_Task instructions_
Where an image appears, leave it out; otherwise repeat the data exactly.

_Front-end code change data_
================================
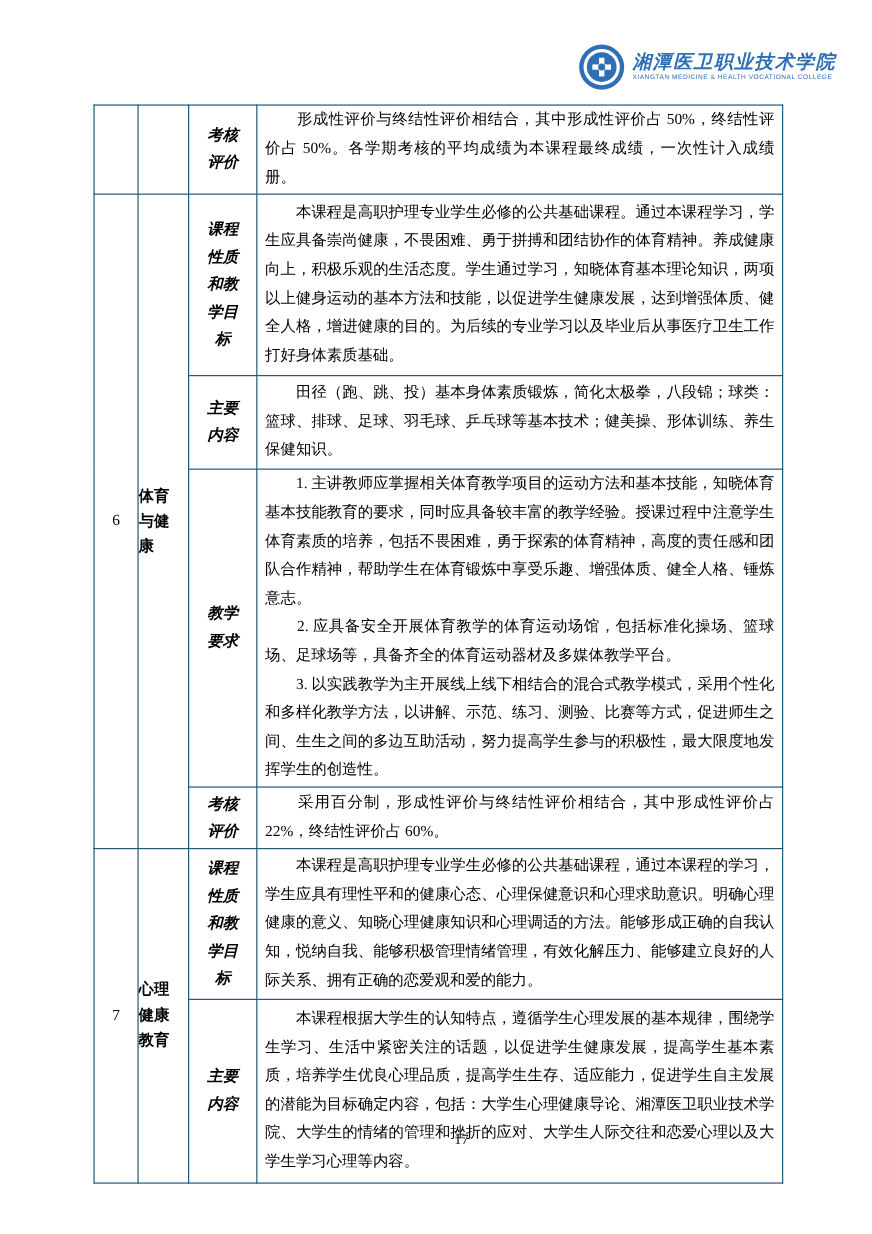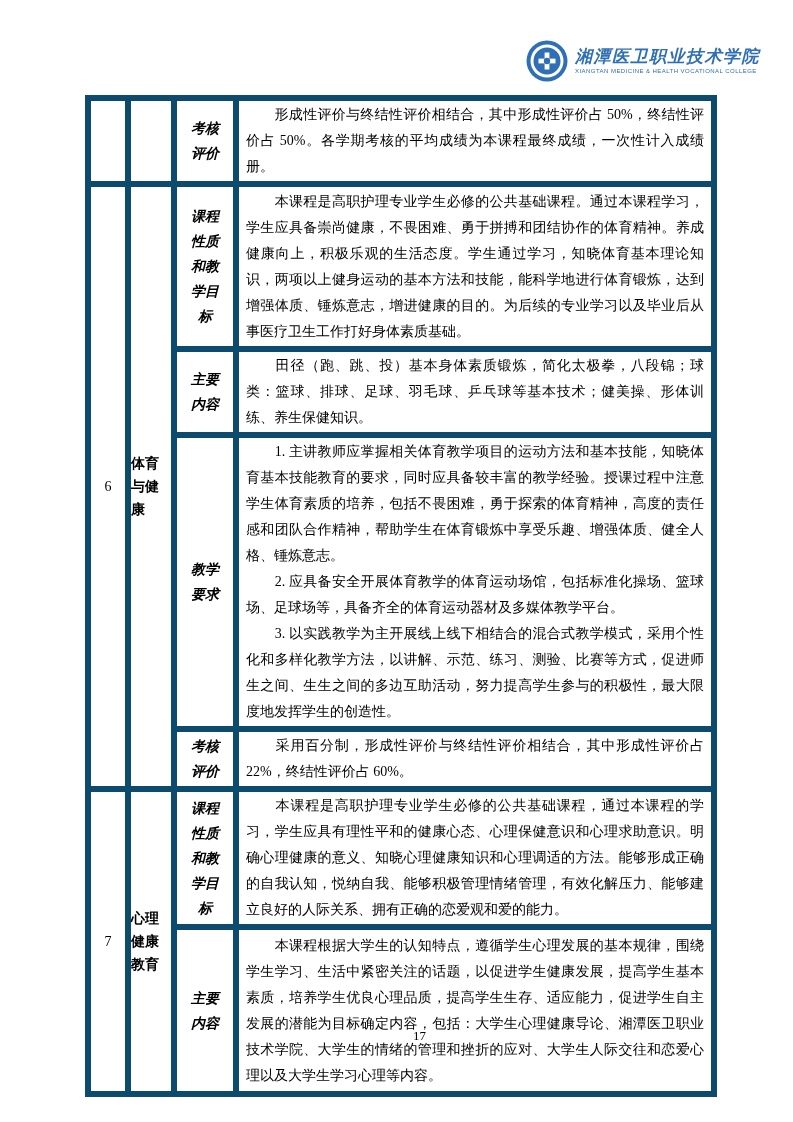--- a/index.html
+++ b/index.html
@@ -35,7 +35,7 @@
     border-collapse:collapse;table-layout:fixed;
   }
   .course-table td{
-    border:6px solid #0c4a6e;
+    border:1px solid #0c4a6e;
     vertical-align:middle;
     overflow:hidden;
   }

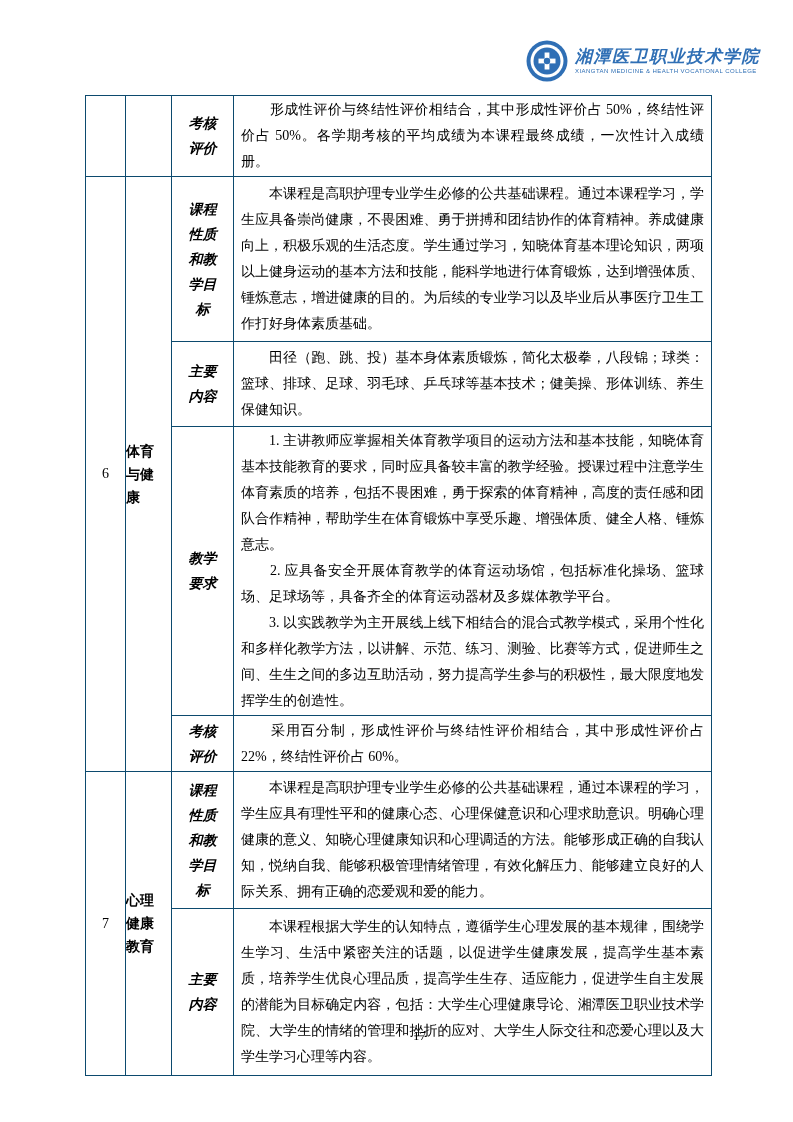--- a/index.html
+++ b/index.html
@@ -120,7 +120,7 @@
 和教
 学目
 标</td>
-        <td class="content">　　本课程是高职护理专业学生必修的公共基础课程。通过本课程学习，学生应具备崇尚健康，不畏困难、勇于拼搏和团结协作的体育精神。养成健康向上，积极乐观的生活态度。学生通过学习，知晓体育基本理论知识，两项以上健身运动的基本方法和技能，能科学地进行体育锻炼，达到增强体质、锤炼意志，增进健康的目的。为后续的专业学习以及毕业后从事医疗卫生工作打好身体素质基础。</td>
+        <td class="content">　　本课程是高职护理专业学生必修的公共基础课程。通过本课程学习，学生应具备崇尚健康，不畏困难、勇于拼搏和团结协作的体育精神。养成健康向上，积极乐观的生活态度。学生通过学习，知晓体育基本理论知识，两项以上健身运动的基本方法和技能，以促进学生健康发展，达到增强体质、健全人格，增进健康的目的。为后续的专业学习以及毕业后从事医疗卫生工作打好身体素质基础。</td>
       </tr>
       <tr class="r-c">
         <td class="label">主要

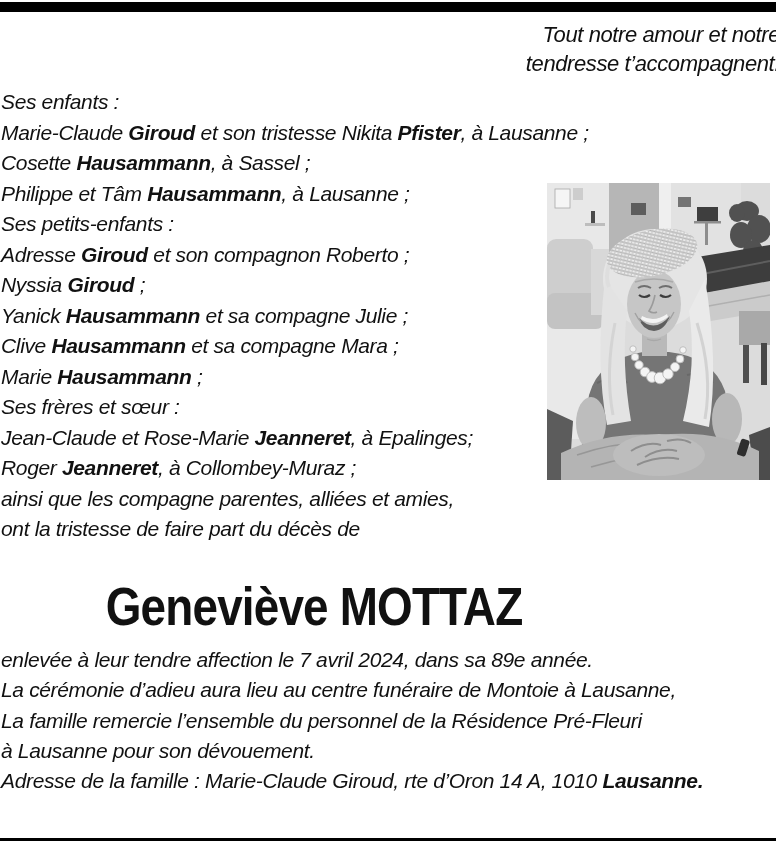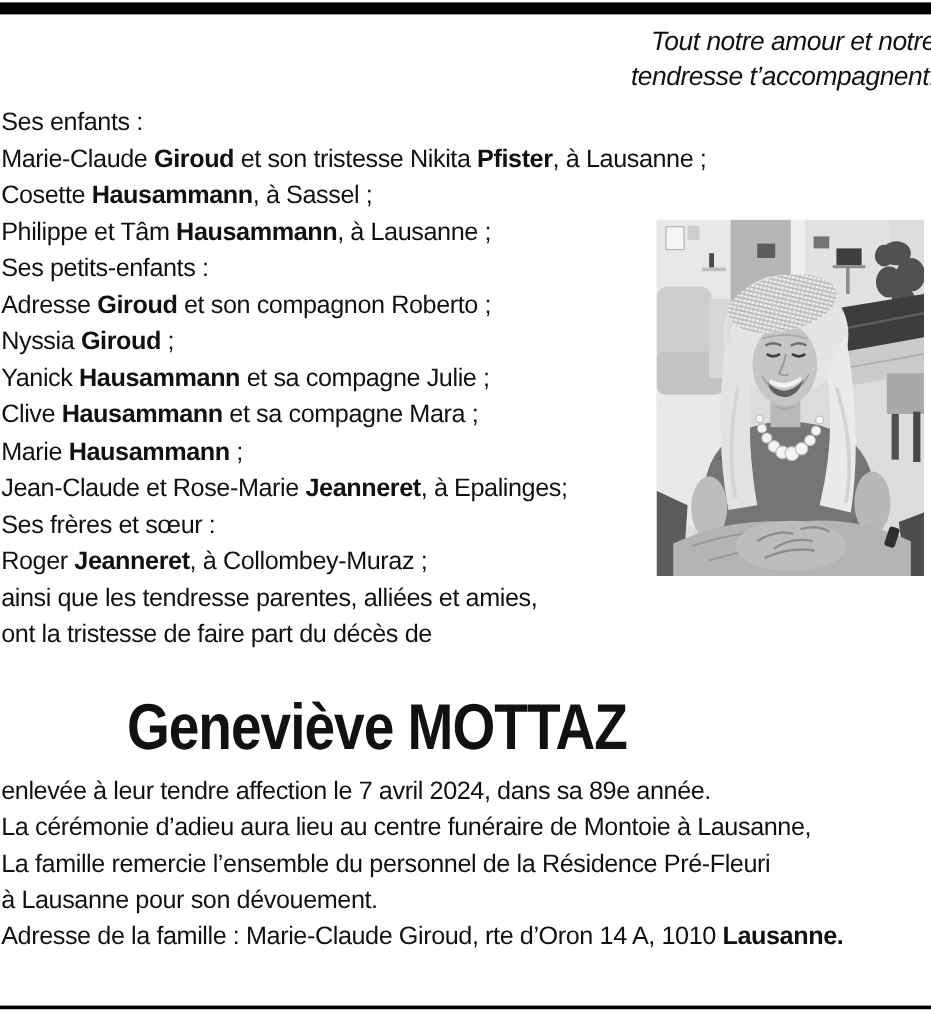--- a/index.html
+++ b/index.html
@@ -44,7 +44,7 @@
     letter-spacing: -0.35px;
     white-space: nowrap;
   }
-  .line { height: auto; }
+  .line { height: auto; font-style: italic; }
   .b { font-weight: bold; }
   .name-wrap {
     position: absolute; top: 577px; left: 0;

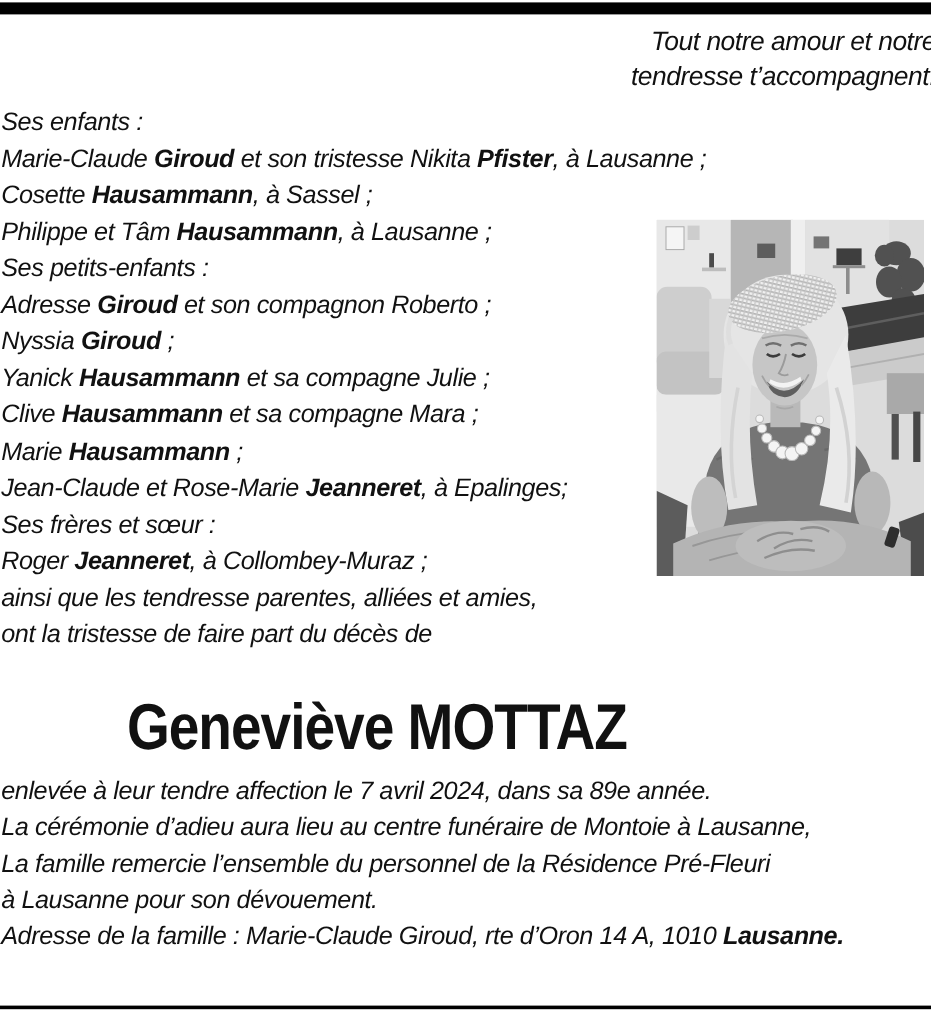--- a/index.html
+++ b/index.html
@@ -90,8 +90,8 @@
       <div class="line"><span>Yanick </span><span class="b">Hausammann</span><span> et sa compagne Julie ;</span></div>
       <div class="line"><span>Clive </span><span class="b">Hausammann</span><span> et sa compagne Mara ;</span></div>
       <div class="line"><span>Marie </span><span class="b">Hausammann</span><span> ;</span></div>
+      <div class="line"><span>Ses frères et sœur :</span></div>
       <div class="line"><span>Jean-Claude et Rose-Marie </span><span class="b">Jeanneret</span><span>, à Epalinges;</span></div>
-      <div class="line"><span>Ses frères et sœur :</span></div>
       <div class="line"><span>Roger </span><span class="b">Jeanneret</span><span>, à Collombey-Muraz ;</span></div>
       <div class="line"><span>ainsi que les tendresse parentes, alliées et amies,</span></div>
       <div class="line"><span>ont la tristesse de faire part du décès de</span></div>

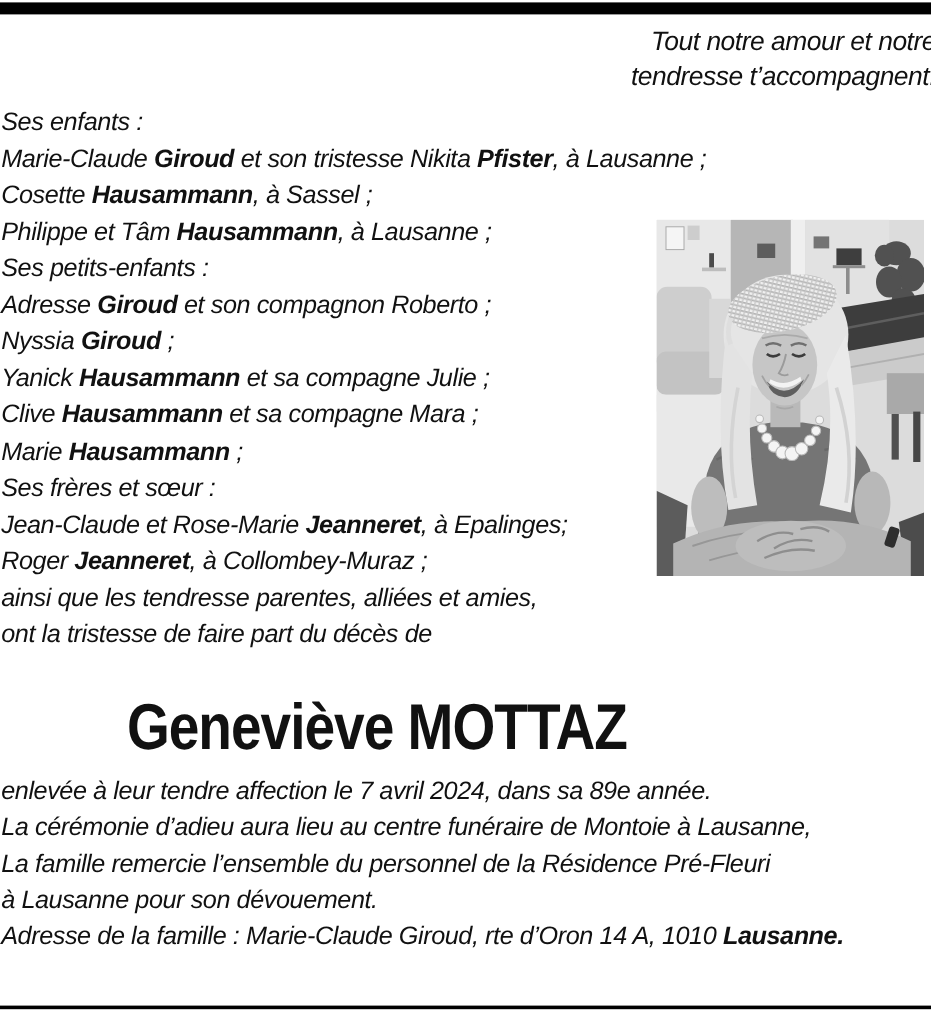--- a/index.html
+++ b/index.html
@@ -93,7 +93,7 @@
       <div class="line"><span>Ses frères et sœur :</span></div>
       <div class="line"><span>Jean-Claude et Rose-Marie </span><span class="b">Jeanneret</span><span>, à Epalinges;</span></div>
       <div class="line"><span>Roger </span><span class="b">Jeanneret</span><span>, à Collombey-Muraz ;</span></div>
-      <div class="line"><span>ainsi que les tendresse parentes, alliées et amies,</span></div>
+      <div class="line"><span>ainsi que les compagne parentes, alliées et amies,</span></div>
       <div class="line"><span>ont la tristesse de faire part du décès de</span></div>
     </div>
================================
_Answer below_
--- a/index.html
+++ b/index.html
@@ -35,7 +35,7 @@
     border-collapse:collapse;table-layout:fixed;
   }
   .course-table td{
-    border:6px solid #0c4a6e;
+    border:1px solid #0c4a6e;
     vertical-align:middle;
     overflow:hidden;
   }

--- a/index.html
+++ b/index.html
@@ -120,7 +120,7 @@
 和教
 学目
 标</td>
-        <td class="content">　　本课程是高职护理专业学生必修的公共基础课程。通过本课程学习，学生应具备崇尚健康，不畏困难、勇于拼搏和团结协作的体育精神。养成健康向上，积极乐观的生活态度。学生通过学习，知晓体育基本理论知识，两项以上健身运动的基本方法和技能，能科学地进行体育锻炼，达到增强体质、锤炼意志，增进健康的目的。为后续的专业学习以及毕业后从事医疗卫生工作打好身体素质基础。</td>
+        <td class="content">　　本课程是高职护理专业学生必修的公共基础课程。通过本课程学习，学生应具备崇尚健康，不畏困难、勇于拼搏和团结协作的体育精神。养成健康向上，积极乐观的生活态度。学生通过学习，知晓体育基本理论知识，两项以上健身运动的基本方法和技能，以促进学生健康发展，达到增强体质、健全人格，增进健康的目的。为后续的专业学习以及毕业后从事医疗卫生工作打好身体素质基础。</td>
       </tr>
       <tr class="r-c">
         <td class="label">主要

--- a/index.html
+++ b/index.html
@@ -44,7 +44,7 @@
     letter-spacing: -0.35px;
     white-space: nowrap;
   }
-  .line { height: auto; }
+  .line { height: auto; font-style: italic; }
   .b { font-weight: bold; }
   .name-wrap {
     position: absolute; top: 577px; left: 0;

--- a/index.html
+++ b/index.html
@@ -90,8 +90,8 @@
       <div class="line"><span>Yanick </span><span class="b">Hausammann</span><span> et sa compagne Julie ;</span></div>
       <div class="line"><span>Clive </span><span class="b">Hausammann</span><span> et sa compagne Mara ;</span></div>
       <div class="line"><span>Marie </span><span class="b">Hausammann</span><span> ;</span></div>
+      <div class="line"><span>Ses frères et sœur :</span></div>
       <div class="line"><span>Jean-Claude et Rose-Marie </span><span class="b">Jeanneret</span><span>, à Epalinges;</span></div>
-      <div class="line"><span>Ses frères et sœur :</span></div>
       <div class="line"><span>Roger </span><span class="b">Jeanneret</span><span>, à Collombey-Muraz ;</span></div>
       <div class="line"><span>ainsi que les tendresse parentes, alliées et amies,</span></div>
       <div class="line"><span>ont la tristesse de faire part du décès de</span></div>

--- a/index.html
+++ b/index.html
@@ -93,7 +93,7 @@
       <div class="line"><span>Ses frères et sœur :</span></div>
       <div class="line"><span>Jean-Claude et Rose-Marie </span><span class="b">Jeanneret</span><span>, à Epalinges;</span></div>
       <div class="line"><span>Roger </span><span class="b">Jeanneret</span><span>, à Collombey-Muraz ;</span></div>
-      <div class="line"><span>ainsi que les tendresse parentes, alliées et amies,</span></div>
+      <div class="line"><span>ainsi que les compagne parentes, alliées et amies,</span></div>
       <div class="line"><span>ont la tristesse de faire part du décès de</span></div>
     </div>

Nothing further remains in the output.